[Records for processing]

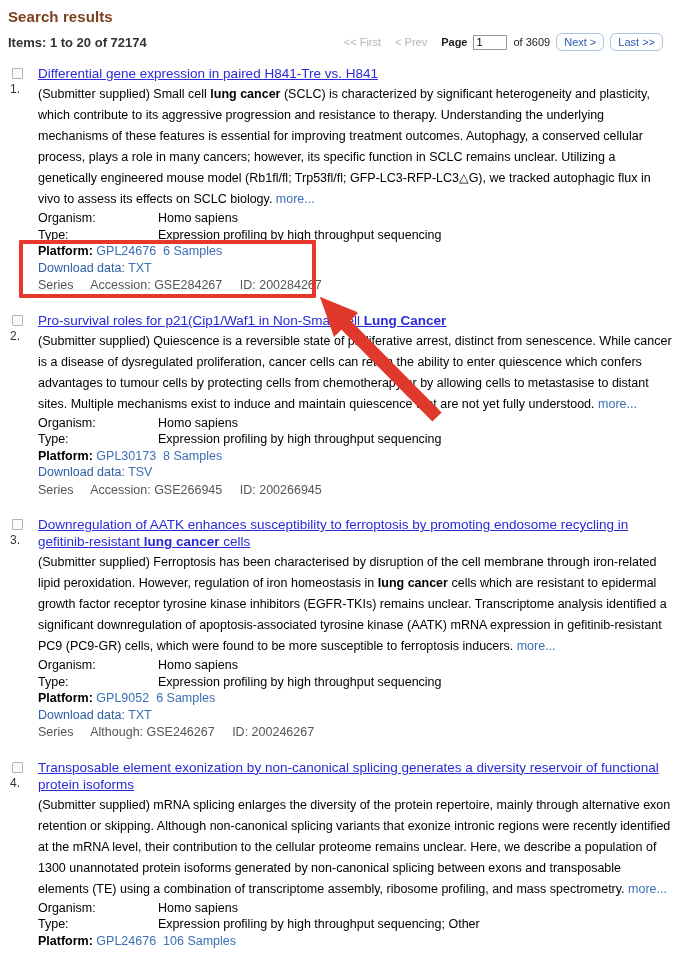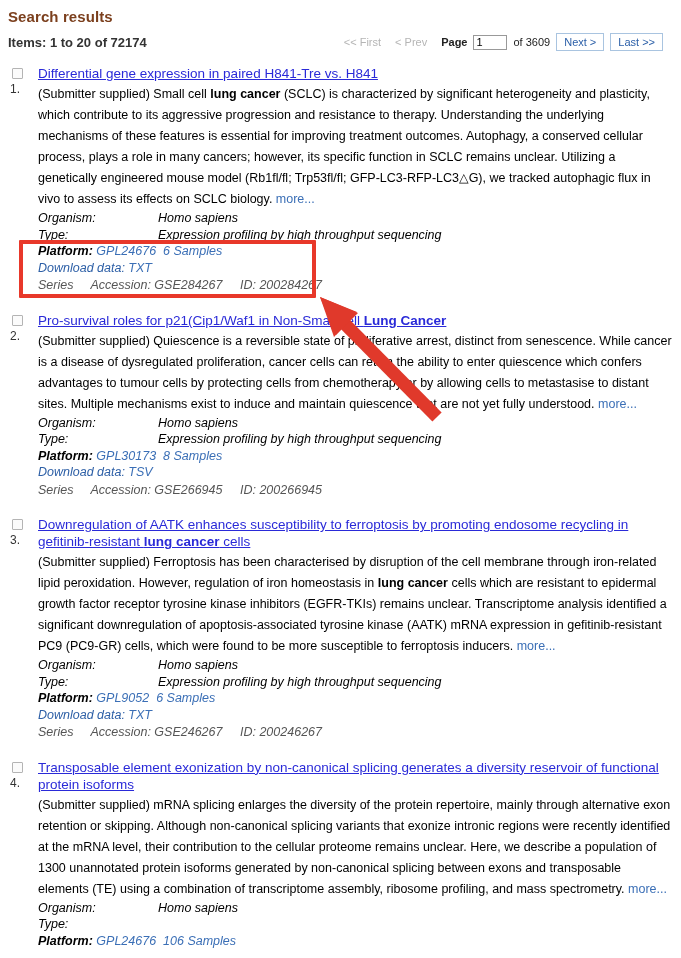--- a/index.html
+++ b/index.html
@@ -76,21 +76,21 @@
   }
   .pager-total {
     color: #222;
   }
   .pager-btn {
     font-size: 11px;
     font-family: "Liberation Sans", sans-serif;
     color: #2b5fa8;
     background: #fff;
     border: 1px solid #a9c4e0;
-    border-radius: 0;
+    border-radius: 6px;
     padding: 2px 7px;
     cursor: pointer;
     white-space: nowrap;
   }
 
   
   .results {
     margin-top: 14px;
     padding: 0 8px 0 8px;
   }
@@ -146,21 +146,20 @@
   .more-link {
     color: #3b6fb6;
     cursor: pointer;
     text-decoration: none;
   }
 
   .meta {
     margin-top: 0px;
     font-size: 12.5px;
     line-height: 16.5px;
-    font-style: italic;
   }
   .meta-row {
     display: flex;
   }
   .meta-key {
     width: 120px;
     flex: 0 0 120px;
     color: #000;
   }
   .meta-val { color: #000; }
@@ -305,21 +304,21 @@
           <div class="platform-row">
             <span class="k">Platform:</span>
             <a class="lnk">GPL9052</a>&nbsp;&nbsp;<a class="lnk">6 Samples</a>
           </div>
           <div class="download-row">
             <span class="k">Download data:</span>
             <a class="lnk">TXT</a>
           </div>
           <div class="series-row">
             <span>Series</span>
-            <span>Accession: GSE246267</span>
+            <span>Although: GSE246267</span>
             <span>ID: 200246267</span>
           </div>
         </div>
       </div>
     </div>
 
     <div class="result">
       <div class="result-gutter">
         <span class="chk"></span>
         <span class="rank">4.</span>
@@ -327,20 +326,21 @@
       <div class="result-body">
         <a class="result-title"><span>Transposable element exonization by non-canonical splicing generates a diversity reservoir of functional protein isoforms</span><b></b><span></span></a>
         <div class="summary"><span>(Submitter supplied) mRNA splicing enlarges the diversity of the protein repertoire, mainly through alternative exon retention or skipping. Although non-canonical splicing variants that exonize intronic regions were recently identified at the mRNA level, their contribution to the cellular proteome remains unclear. Here, we describe a population of 1300 unannotated protein isoforms generated by non-canonical splicing between exons and transposable elements (TE) using a combination of transcriptome assembly, ribosome profiling, and mass spectrometry. </span><b></b><span></span><a class="more-link">more...</a></div>
         <div class="meta">
           <div class="meta-row">
             <span class="meta-key">Organism:</span>
             <span class="meta-val">Homo sapiens</span>
           </div>
           <div class="meta-row">
             <span class="meta-key">Type:</span>
+            <span class="meta-val">Expression profiling by high throughput sequencing; Other</span>
           </div>
           <div class="platform-row">
             <span class="k">Platform:</span>
             <a class="lnk">GPL24676</a>&nbsp;&nbsp;<a class="lnk">106 Samples</a>
           </div>
         </div>
       </div>
     </div>
 
   </div>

[/Records for processing]

Directions ▸
Your answer should be only a number: how many lines in the records hold the word "protein".

Answer space ▸
2